# What pigments should i buy?



## glam8babe (May 14, 2008)

Ive been more of an eyeshadow and lipstick mac addict most of the time and just got into pigments recently.

I currently own both of the holiday 07 pigment sets which have:
- reflects blue
- reflects gold
- forest green
- naval blue
- softwash grey
- sunpepper
- copper sparkle
- lily white
- helium
- dazzleray

and a full sized Mutiny pigment from Naughty Nauticals

The main ones i have my eye on are:
- vanilla (because of the raves!)
- violet
- melon
- golden olive
- teal
- fuschia

but i dont know what else?
when ive been looking at peoples collections ive seen all these lovely pigments but theres just so many colours to choose from i dunno where to start


----------



## Hilly (May 14, 2008)

Ohhh Violet is my HG piggie!

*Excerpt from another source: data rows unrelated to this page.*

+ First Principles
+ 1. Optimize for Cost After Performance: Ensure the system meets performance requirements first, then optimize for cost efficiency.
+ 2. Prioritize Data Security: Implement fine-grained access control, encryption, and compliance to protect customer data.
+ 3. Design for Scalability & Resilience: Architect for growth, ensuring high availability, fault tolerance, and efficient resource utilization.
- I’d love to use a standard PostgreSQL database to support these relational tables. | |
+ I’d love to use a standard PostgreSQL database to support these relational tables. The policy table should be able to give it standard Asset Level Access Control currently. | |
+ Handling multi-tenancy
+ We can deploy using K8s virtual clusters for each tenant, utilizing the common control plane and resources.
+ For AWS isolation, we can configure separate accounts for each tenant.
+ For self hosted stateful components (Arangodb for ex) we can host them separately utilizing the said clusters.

I would suggest a nice gold color like Gold Mode (this came out last year- but maybe you can find it at a CCO or on here). A nice gold pigment is so versatile and can go day to night so easily.


----------



## ritchieramone (May 14, 2008)

I would definitely agree with getting Melon - it's one of the most unique MAC shades, in my opinion. Golden Olive is also a beautiful colour, but perhaps not necessary if you already have Springtime Skipper and/or Juxt? Vanilla and Fuchsia are useful colours for me, but I'm not wowed by either of them. That's just me though.

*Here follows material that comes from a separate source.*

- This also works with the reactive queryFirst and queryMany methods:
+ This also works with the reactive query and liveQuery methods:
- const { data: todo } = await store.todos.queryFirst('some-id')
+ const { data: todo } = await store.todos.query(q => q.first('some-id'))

How about Pink Opal? It's really versatile as you can use it as a "colour" itself, as a highlight, as a nice light shade round the tearduct, or it's also great on the cheeks as a highlight or as a nice shimmer for the decolletage area when used with a bit of Fix+ etc etc. Can you tell I like it a lot? 
	

	
	
		
		

		
			





Rose is lovely, though the texture leaves a little bit to be desired. (I think Revved Up is sometimes described as similar, but less chunky?) It looks really good with Melon. I always think of them as being opposites of each other, one being gold/yellow with a hint of pink/pink and the other being dusky pink with a hint of gold. It can look quite subtle and daytime-y or more dramatic if you build it up and use it with darker colours.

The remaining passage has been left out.